Abstract

We thank Ganesh et al. for reading and commenting on our article on the comparative safety and efficacy of combined IV thrombolysis (IVT) and mechanical thrombectomy (MT) with direct MT in patients with emergent large vessel occlusion (ELVO).1 We agree that IVT pretreatment can protect from infarct in new territory (INT), and may account for improved outcomes observed in the combination therapy (IVT + MT) group. Data on INT were not collected in our cohort.
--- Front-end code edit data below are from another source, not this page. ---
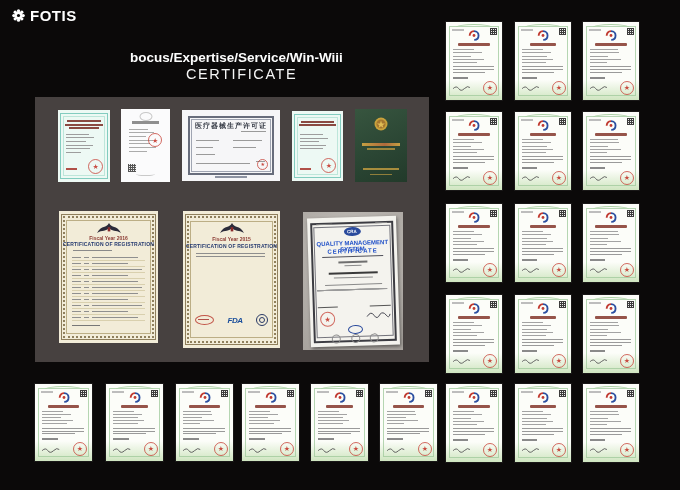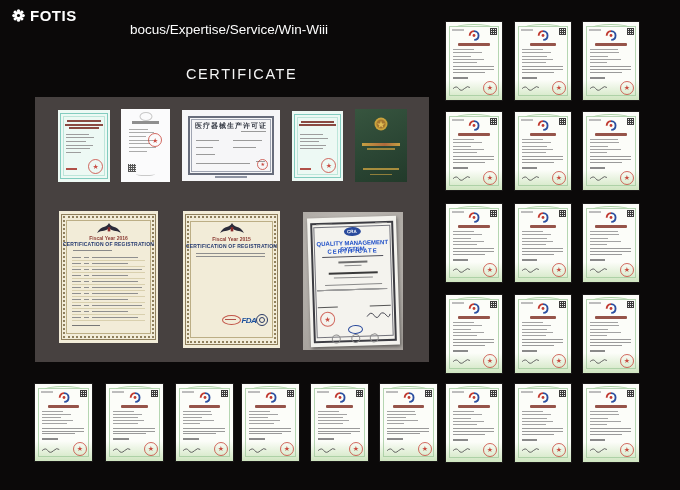--- a/index.html
+++ b/index.html
@@ -10,7 +10,7 @@
   .brand{position:absolute;left:12px;top:7px;display:flex;align-items:center;gap:5px;
          color:#fff;font-weight:bold;font-size:15px;letter-spacing:.5px;}
   .brand svg{display:block;}
-  .tagline{position:absolute;left:130px;top:22px;color:#fdfdfd;font-weight:normal;font-size:13.5px;}
+  .tagline{position:absolute;left:130px;top:50px;color:#fdfdfd;font-weight:bold;font-size:13.5px;}
   .page-title{position:absolute;left:186px;top:66px;color:#f5f5f5;font-size:14.5px;letter-spacing:1.6px;}
 
   

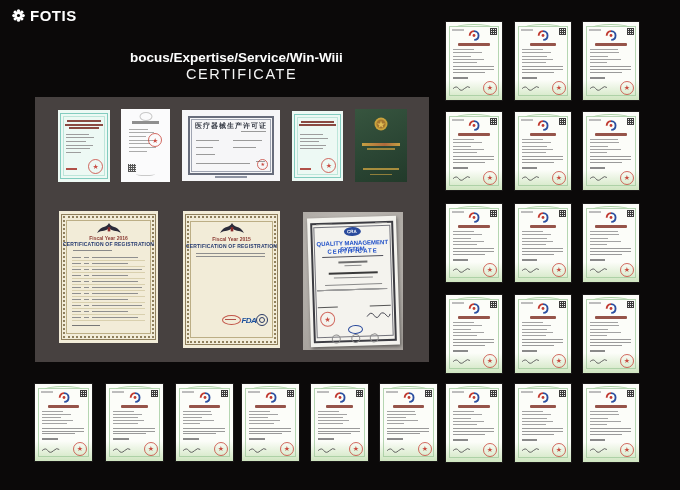--- a/index.html
+++ b/index.html
@@ -129,7 +129,7 @@
   .fd-paras i:nth-child(13){width:94%;}.fd-paras i:nth-child(14){width:90%;}
   .fd-paras i:nth-child(15){width:60%;}
   .fd-logos{left:12%;right:12%;top:75%;height:13px;display:flex;align-items:center;
-            justify-content:flex-end;position:absolute;}
+            justify-content:space-between;position:absolute;}
   .fd-logos>*{position:static;}
   .lg-oval{width:17px;height:8px;border:1px solid #c25548;border-radius:50%;position:relative;}
   .lg-oval::after{content:"";position:absolute;left:2px;top:3px;width:11px;height:1px;background:#b05048;}

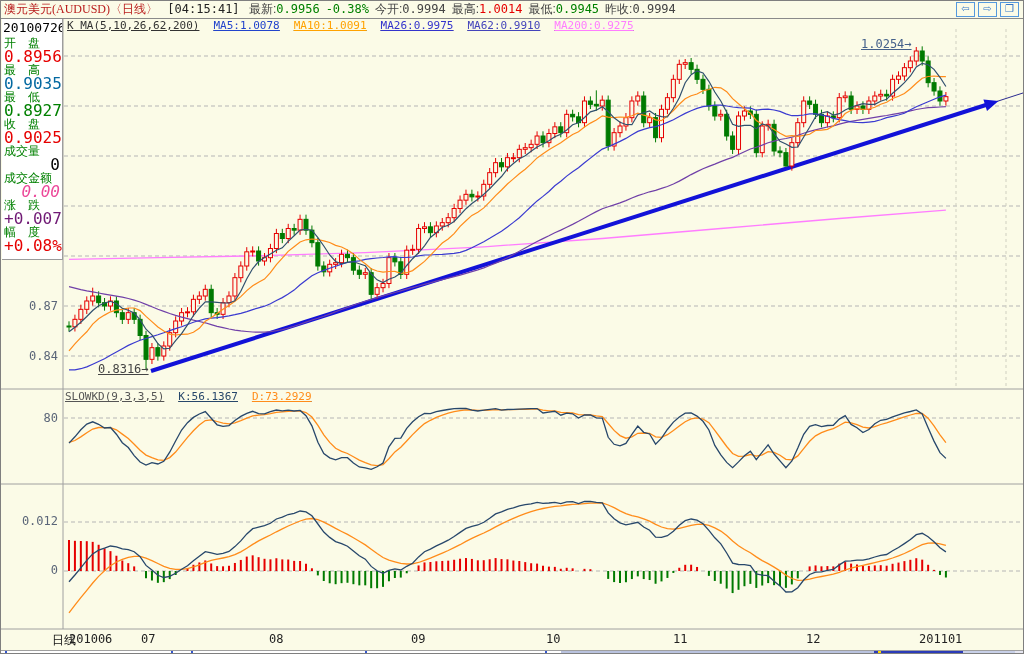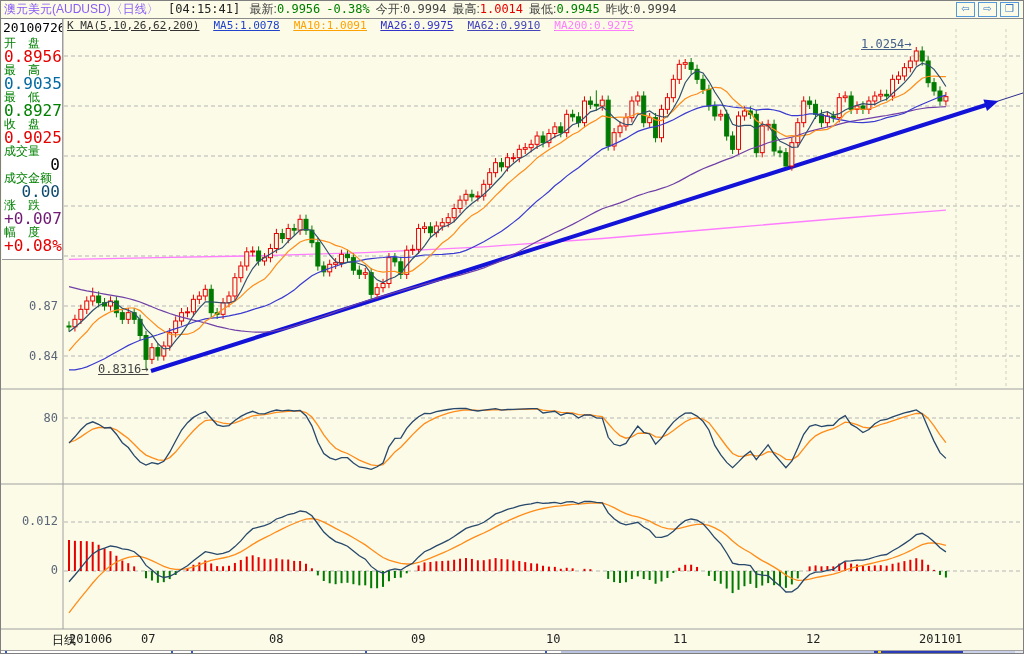--- a/index.html
+++ b/index.html
@@ -7,7 +7,7 @@
   #window{position:relative;width:1022px;height:652px;background:#fbfbe7;border:1px solid #7f7f7f;overflow:hidden;}
   .mono{font-family:"DejaVu Sans Mono","Liberation Mono",monospace;}
   #topbar{position:absolute;left:0;top:0;width:1024px;height:17px;background:#fbfbe7;border-bottom:1px solid #8a8a8a;font-size:12px;line-height:16px;white-space:nowrap;padding-left:3px;color:#333;}
-  #topbar b{font-weight:normal;color:#8b5cf6;}
+  #topbar b{font-weight:normal;color:#b91c1c;font-family:Liberation Serif, serif;}
   .tb-val{font-family:"DejaVu Sans Mono","Liberation Mono",monospace;margin-right:6px;}
   #top-buttons{position:absolute;right:4px;top:1px;display:flex;gap:3px;}
   .tbtn{width:17px;height:13px;border:1px solid #5599dd;color:#3377cc;background:#fbfbe7;font-size:10px;line-height:12px;text-align:center;cursor:pointer;}

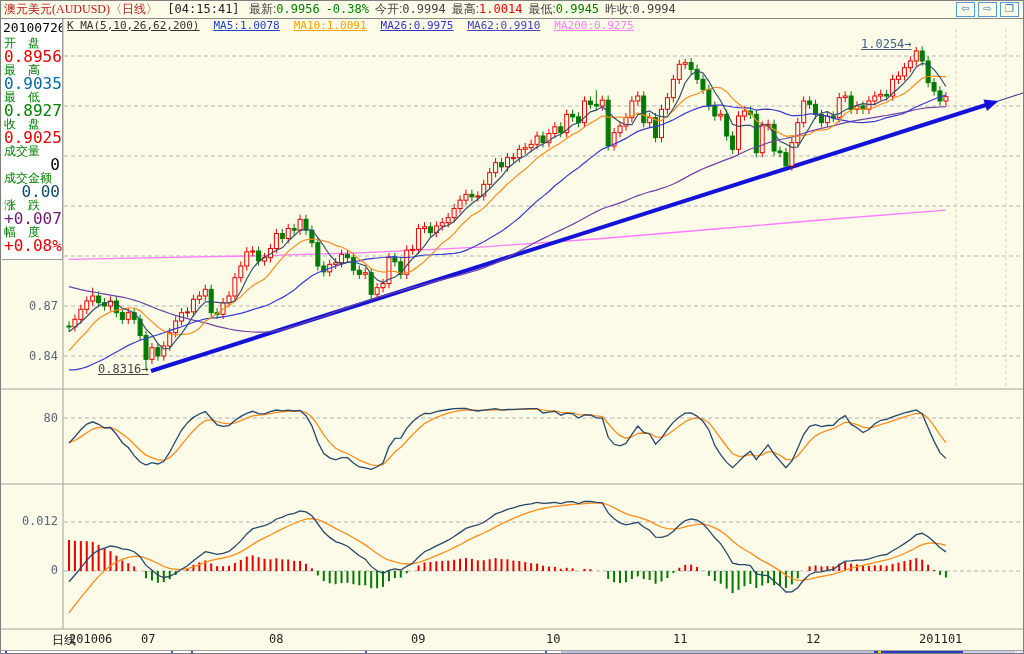--- a/index.html
+++ b/index.html
@@ -68,7 +68,7 @@
         </div>
         <div class="sb-row">
           <div class="sb-label">成交金额</div>
-          <div class="sb-value" style="color: #0c4a6e;">0.00</div>
+          <div class="sb-value" style="color: #ec4899; font-style: italic;">0.00</div>
         </div>
         <div class="sb-row">
           <div class="sb-label">涨　跌</div>

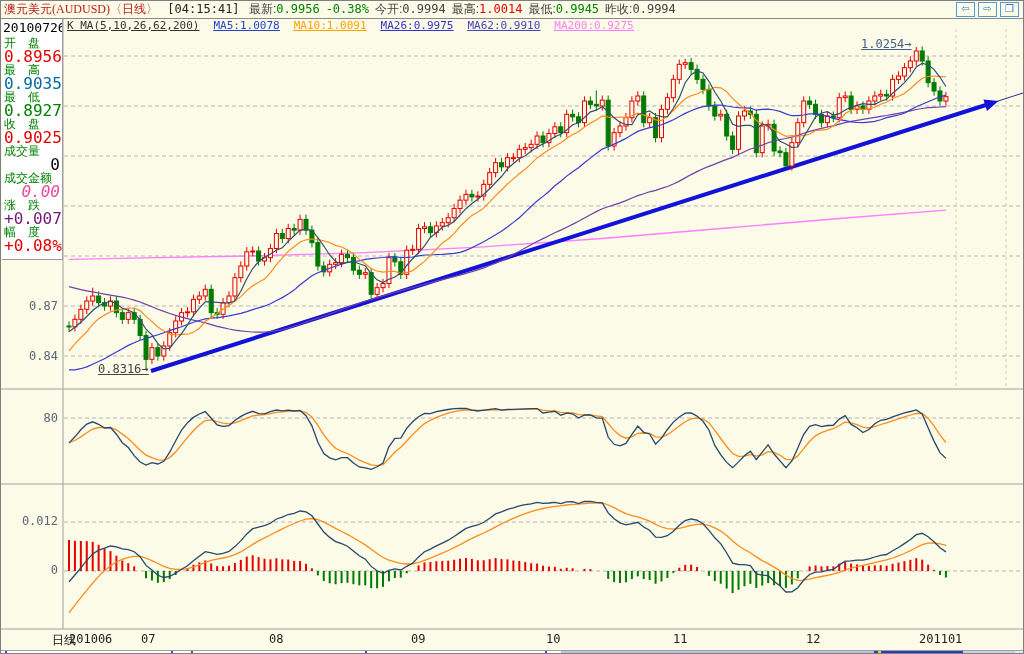--- a/index.html
+++ b/index.html
@@ -569,6 +569,9 @@
   <div class="hdr" style="left:66px;top:19px;">
     <span class="mono" style="color:#333">K   MA(5,10,26,62,200)</span><span id="main-ma-values"><span class="mono" style="color: rgb(34, 68, 204); margin-left: 7px;">MA5:1.0078</span><span class="mono" style="color: rgb(255, 162, 0); margin-left: 7px;">MA10:1.0091</span><span class="mono" style="color: rgb(51, 51, 204); margin-left: 7px;">MA26:0.9975</span><span class="mono" style="color: rgb(68, 68, 187); margin-left: 7px;">MA62:0.9910</span><span class="mono" style="color: rgb(255, 125, 255); margin-left: 7px;">MA200:0.9275</span></span>
   </div>
+  <div class="hdr" style="left:64px;top:390px;">
+    <span class="mono" style="color:#555">SLOWKD(9,3,3,5)</span><span id="kd-values"><span class="mono" style="color: rgb(39, 71, 107); margin-left: 7px;">K:56.1367</span><span class="mono" style="color: rgb(255, 140, 26); margin-left: 7px;">D:73.2929</span></span>
+  </div>
 
   <div class="anno" style="left:860px;top:36px;color:#44608a;">1.0254→</div>
   <div class="anno" style="left:97px;top:361px;color:#444;">0.8316→</div>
However, INT should be evaluated as one of the outcomes variables in future MT trials. We are also in support of another point made by Ganesh et al. about the recanalization rates with IVT alone. According to a recently published meta-analysis, roughly 1 of 10 patients with ELVO achieve successful recanalization with IVT pretreatment alone, negating the need for additional endovascular reperfusion therapy.2 Although this rate is low, pretreatment with IVT appears to be important. Finally, we followed the suggestion of Ganesh et al. and compared outcomes (safety and efficacy) between direct MT (dMT) and combination therapy in the subgroup of patients with intracranial ICA occlusions. We failed to document any differences in the safety and efficacy outcomes between the 2 groups, but the small number of patients with ICA occlusions (n = 29), corresponding to 9% of the total matched cohort, needs to be taken into account in the interpretation of this subgroup analysis.